■ What you should do
Each line of the data that includes the string "done" is to be copied out.

■ Records provided
____________

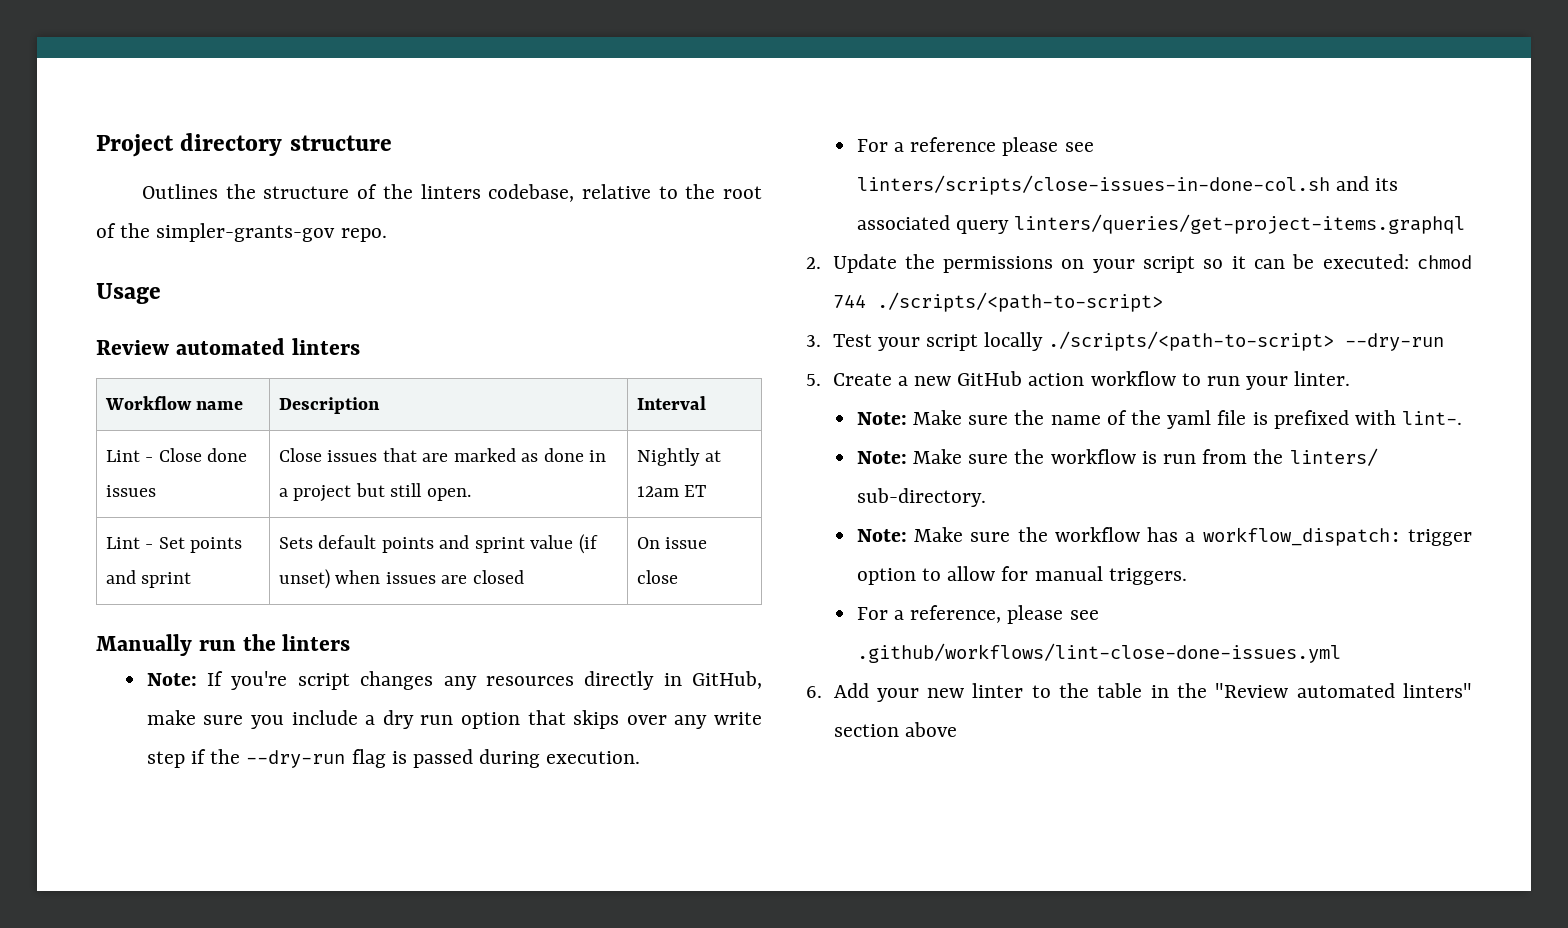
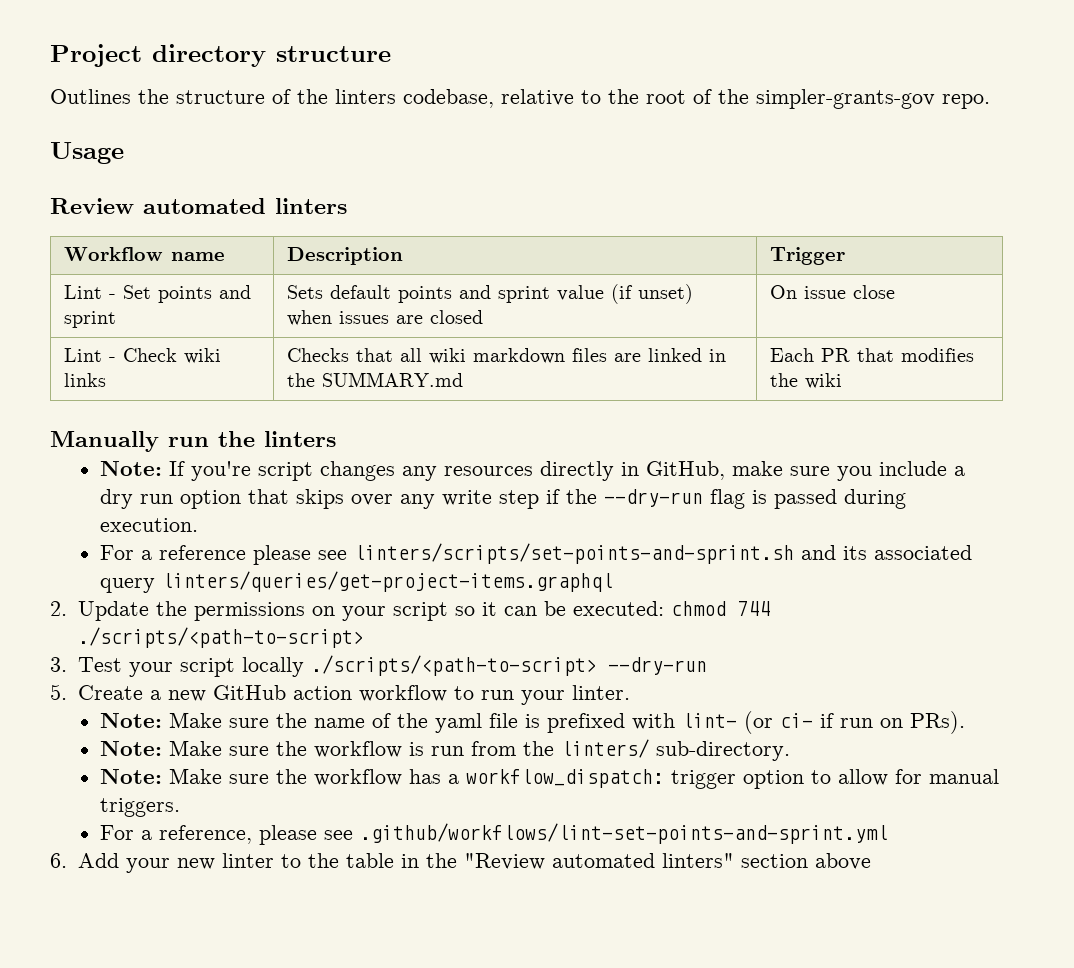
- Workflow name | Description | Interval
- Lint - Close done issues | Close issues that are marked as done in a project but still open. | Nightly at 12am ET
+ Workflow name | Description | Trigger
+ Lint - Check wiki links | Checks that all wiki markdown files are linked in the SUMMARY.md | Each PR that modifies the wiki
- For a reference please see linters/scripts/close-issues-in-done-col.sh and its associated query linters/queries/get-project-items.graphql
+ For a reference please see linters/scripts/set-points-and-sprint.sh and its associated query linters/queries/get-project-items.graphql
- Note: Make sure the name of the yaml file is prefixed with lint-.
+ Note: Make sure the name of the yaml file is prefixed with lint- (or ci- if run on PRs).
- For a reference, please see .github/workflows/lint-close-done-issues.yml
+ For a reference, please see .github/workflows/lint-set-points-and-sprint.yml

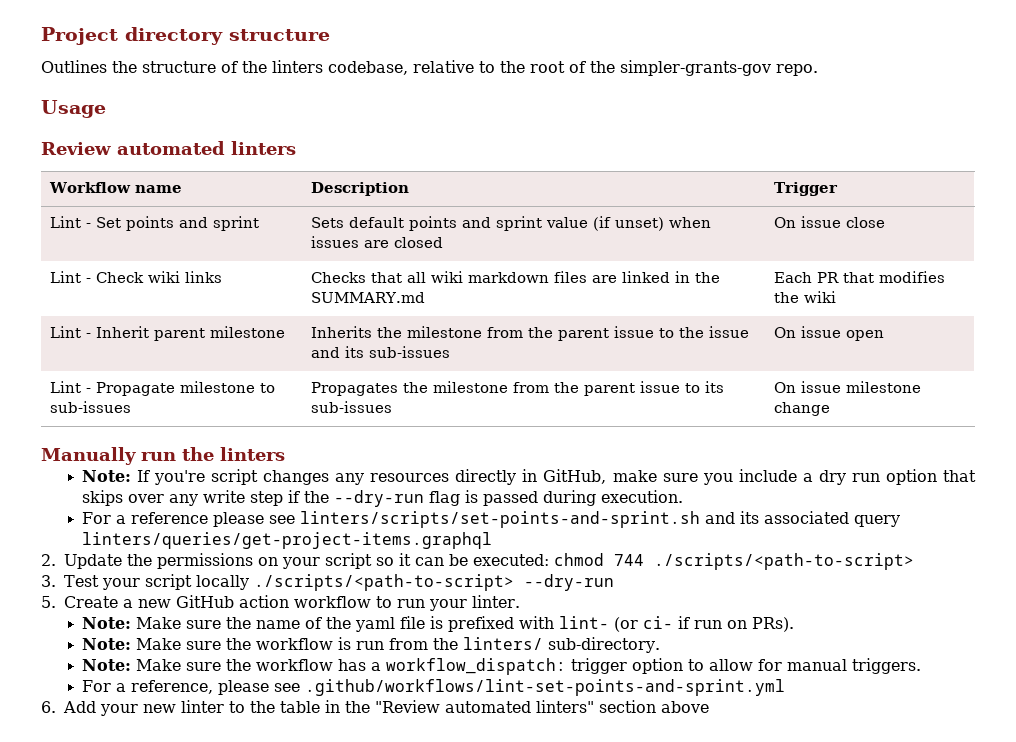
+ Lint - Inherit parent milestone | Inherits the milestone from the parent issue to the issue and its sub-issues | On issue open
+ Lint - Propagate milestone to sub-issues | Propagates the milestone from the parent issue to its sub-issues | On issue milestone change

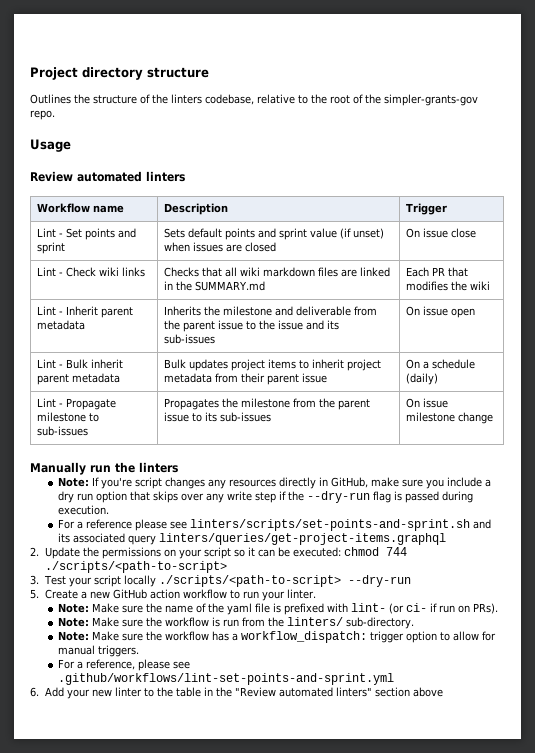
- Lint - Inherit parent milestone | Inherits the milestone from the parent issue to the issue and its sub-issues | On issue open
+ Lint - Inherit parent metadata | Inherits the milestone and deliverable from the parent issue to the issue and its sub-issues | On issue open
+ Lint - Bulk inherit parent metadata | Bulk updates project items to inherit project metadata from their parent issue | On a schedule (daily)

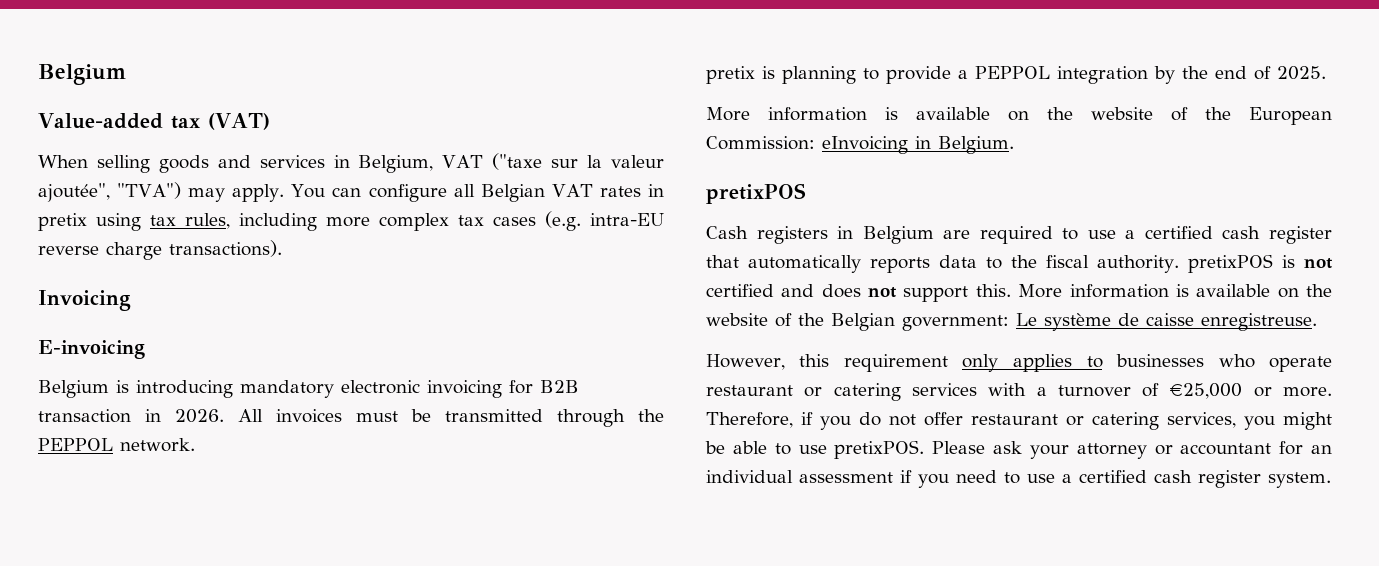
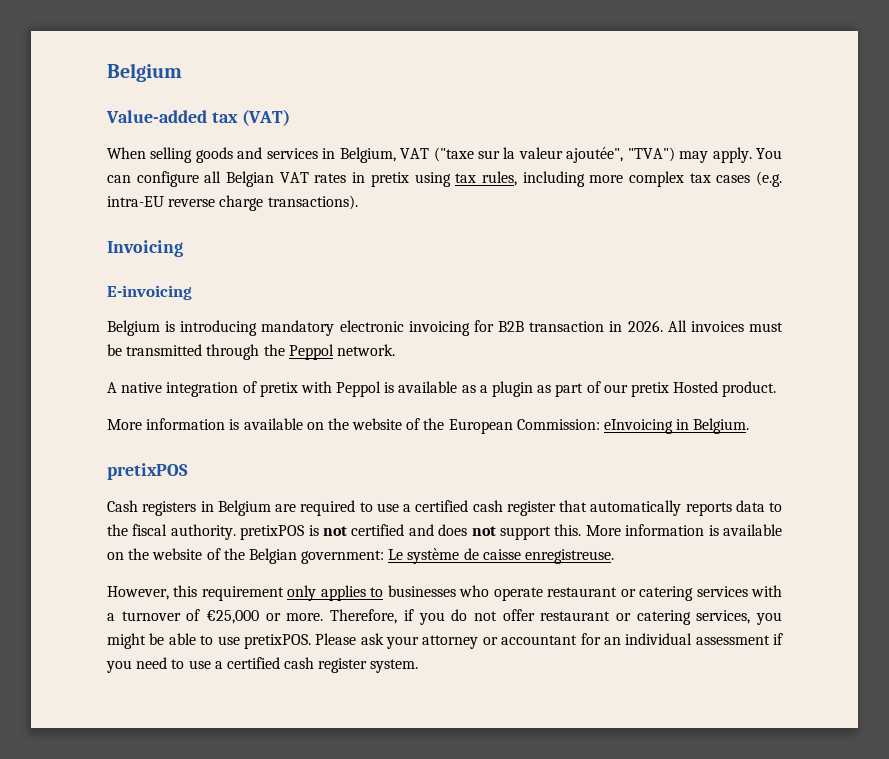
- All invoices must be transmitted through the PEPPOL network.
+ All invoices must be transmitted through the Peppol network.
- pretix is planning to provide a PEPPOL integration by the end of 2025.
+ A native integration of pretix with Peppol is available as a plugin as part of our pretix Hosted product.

____________

■ Task answer
- Lint - Close done issues | Close issues that are marked as done in a project but still open. | Nightly at 12am ET
- For a reference please see linters/scripts/close-issues-in-done-col.sh and its associated query linters/queries/get-project-items.graphql
- For a reference, please see .github/workflows/lint-close-done-issues.yml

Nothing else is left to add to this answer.